I Grbic non sono noti per avere una cosiddetta “mano di fata” con le persone. Educazione severa, vita dedicata ciecamente al volley.

“Quella cultura respirata in Serbia mi ha fatto bene. In fondo molta gente non si è resa conto che anche io sono molto severo e pretendo molto da me stesso. Non saprei essere una persona che prende sotto gamba l’impegno per questo sport”.

Dall’aspetto lei sembra una persona leggera, quello che in gergo si definirebbe un ca**aro. Non avevamo capito niente.

“(ride n.d.r.) Dice?”

Al Cus comincia una stagione in crescendo. All’ultima prova in casa il tabellino personale segna 31 punti.

“All’inizio volevo spaccare tutto e l’impatto con la stagione non mi ha dato occasione di farlo. Nelle ultime settimane ho avuto più occasioni per fare punti, fino alla bella prova con San Sepolcro. È una vittoria che è servita al gruppo. Eravamo carichi e la volevamo con tutto noi stessi”.

Dove vuole puntare con Menicali e soci?

“Ai playoff. La nostra squadra punta a quello”.

Un obiettivo a cui punta anche Acqui Terme, la squadra di suo fratello, che ha sconfitto proprio domenica. 

“Sono gasatissimo perché loro sono candidati alle posizioni di vertice ed è una vittoria che ha fatto molto bene a tutta la squadra”.

Che rapporto si crea tra due fratelli che giocano nelle parti opposte del campionato?
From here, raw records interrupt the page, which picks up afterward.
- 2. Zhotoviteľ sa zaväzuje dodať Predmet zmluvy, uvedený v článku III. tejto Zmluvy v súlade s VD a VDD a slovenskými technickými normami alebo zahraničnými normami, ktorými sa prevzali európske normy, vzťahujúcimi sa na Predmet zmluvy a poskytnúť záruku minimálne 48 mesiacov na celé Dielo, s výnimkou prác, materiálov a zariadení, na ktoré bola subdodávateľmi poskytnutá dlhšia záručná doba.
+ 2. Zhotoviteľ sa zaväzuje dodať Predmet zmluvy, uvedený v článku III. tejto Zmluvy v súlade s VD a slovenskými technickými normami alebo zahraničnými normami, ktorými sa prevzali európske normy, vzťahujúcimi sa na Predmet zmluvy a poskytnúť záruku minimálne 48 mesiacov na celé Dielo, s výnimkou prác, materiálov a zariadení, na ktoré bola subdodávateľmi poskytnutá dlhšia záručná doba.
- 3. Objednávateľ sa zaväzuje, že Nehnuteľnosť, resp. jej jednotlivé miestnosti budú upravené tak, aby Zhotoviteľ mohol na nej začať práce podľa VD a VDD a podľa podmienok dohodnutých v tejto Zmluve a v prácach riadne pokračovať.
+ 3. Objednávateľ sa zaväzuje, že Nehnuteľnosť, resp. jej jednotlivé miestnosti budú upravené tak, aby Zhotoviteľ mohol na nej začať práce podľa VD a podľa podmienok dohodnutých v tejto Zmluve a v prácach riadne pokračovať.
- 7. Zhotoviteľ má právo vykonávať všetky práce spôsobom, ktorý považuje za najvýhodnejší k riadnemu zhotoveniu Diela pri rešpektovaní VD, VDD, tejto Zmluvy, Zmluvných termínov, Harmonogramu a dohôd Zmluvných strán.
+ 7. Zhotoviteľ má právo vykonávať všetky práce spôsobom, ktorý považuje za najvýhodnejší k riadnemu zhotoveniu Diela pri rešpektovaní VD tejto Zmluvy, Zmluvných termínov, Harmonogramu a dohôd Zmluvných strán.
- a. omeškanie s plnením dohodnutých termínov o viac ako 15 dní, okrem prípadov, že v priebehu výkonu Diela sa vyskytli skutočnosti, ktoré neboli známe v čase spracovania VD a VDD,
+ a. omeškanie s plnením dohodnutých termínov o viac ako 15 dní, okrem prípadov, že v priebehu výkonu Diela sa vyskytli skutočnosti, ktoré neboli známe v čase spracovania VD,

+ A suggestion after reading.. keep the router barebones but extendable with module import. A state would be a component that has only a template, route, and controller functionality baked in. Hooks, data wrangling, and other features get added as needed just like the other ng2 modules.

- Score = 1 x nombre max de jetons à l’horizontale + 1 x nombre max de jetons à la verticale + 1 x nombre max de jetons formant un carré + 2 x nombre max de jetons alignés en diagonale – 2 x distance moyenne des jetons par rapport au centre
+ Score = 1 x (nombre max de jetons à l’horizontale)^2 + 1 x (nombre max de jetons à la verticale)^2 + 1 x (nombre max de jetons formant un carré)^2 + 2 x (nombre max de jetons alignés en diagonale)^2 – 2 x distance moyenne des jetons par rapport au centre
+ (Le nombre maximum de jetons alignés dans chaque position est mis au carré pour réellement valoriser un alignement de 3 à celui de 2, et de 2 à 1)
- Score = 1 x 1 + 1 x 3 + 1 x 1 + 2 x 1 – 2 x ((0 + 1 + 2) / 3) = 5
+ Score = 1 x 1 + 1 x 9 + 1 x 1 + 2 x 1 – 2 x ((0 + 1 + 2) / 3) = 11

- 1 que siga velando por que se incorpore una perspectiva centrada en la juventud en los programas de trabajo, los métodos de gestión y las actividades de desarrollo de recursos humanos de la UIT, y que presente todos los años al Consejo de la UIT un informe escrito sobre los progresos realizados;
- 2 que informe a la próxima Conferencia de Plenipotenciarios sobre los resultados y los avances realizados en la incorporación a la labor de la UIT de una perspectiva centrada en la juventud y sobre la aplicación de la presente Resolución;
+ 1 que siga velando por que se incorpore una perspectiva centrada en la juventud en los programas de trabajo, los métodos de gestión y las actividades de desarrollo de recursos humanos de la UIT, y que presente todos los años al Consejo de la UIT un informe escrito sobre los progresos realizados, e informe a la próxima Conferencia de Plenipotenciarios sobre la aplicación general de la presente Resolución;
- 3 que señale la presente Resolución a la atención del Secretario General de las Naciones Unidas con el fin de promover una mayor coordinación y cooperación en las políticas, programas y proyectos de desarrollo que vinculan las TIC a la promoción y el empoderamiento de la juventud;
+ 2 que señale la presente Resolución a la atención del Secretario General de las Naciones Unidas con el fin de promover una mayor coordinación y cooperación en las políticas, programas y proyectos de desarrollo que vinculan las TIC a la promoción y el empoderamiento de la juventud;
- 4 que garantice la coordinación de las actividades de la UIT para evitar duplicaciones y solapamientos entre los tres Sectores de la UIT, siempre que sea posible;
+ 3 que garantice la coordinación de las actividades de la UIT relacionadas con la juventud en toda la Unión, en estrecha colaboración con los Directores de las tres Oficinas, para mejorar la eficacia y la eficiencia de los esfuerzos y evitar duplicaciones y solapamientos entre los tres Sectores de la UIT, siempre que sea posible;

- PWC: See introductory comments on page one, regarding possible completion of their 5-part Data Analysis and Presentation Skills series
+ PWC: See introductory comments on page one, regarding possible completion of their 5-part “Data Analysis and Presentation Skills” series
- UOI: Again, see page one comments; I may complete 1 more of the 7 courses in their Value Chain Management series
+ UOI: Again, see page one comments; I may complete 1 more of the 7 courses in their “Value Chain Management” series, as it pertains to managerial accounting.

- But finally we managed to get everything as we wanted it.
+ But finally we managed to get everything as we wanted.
“Con Manuel non siamo cresciuti assieme. Ci ha legato il mestiere che ci siamo scelti e abbiamo cominciato a costruire il nostro rapporto due anni fa, quando ci siamo trovati a Lagonegro a condividere la stessa maglia, la stessa società e la stessa casa. È stato un anno fatto di tante cose, ma certamente un anno in cui con Manuel ho riscoperto il valore della fratellanza. Un rapporto in divenire di cui non so fare a meno adesso”.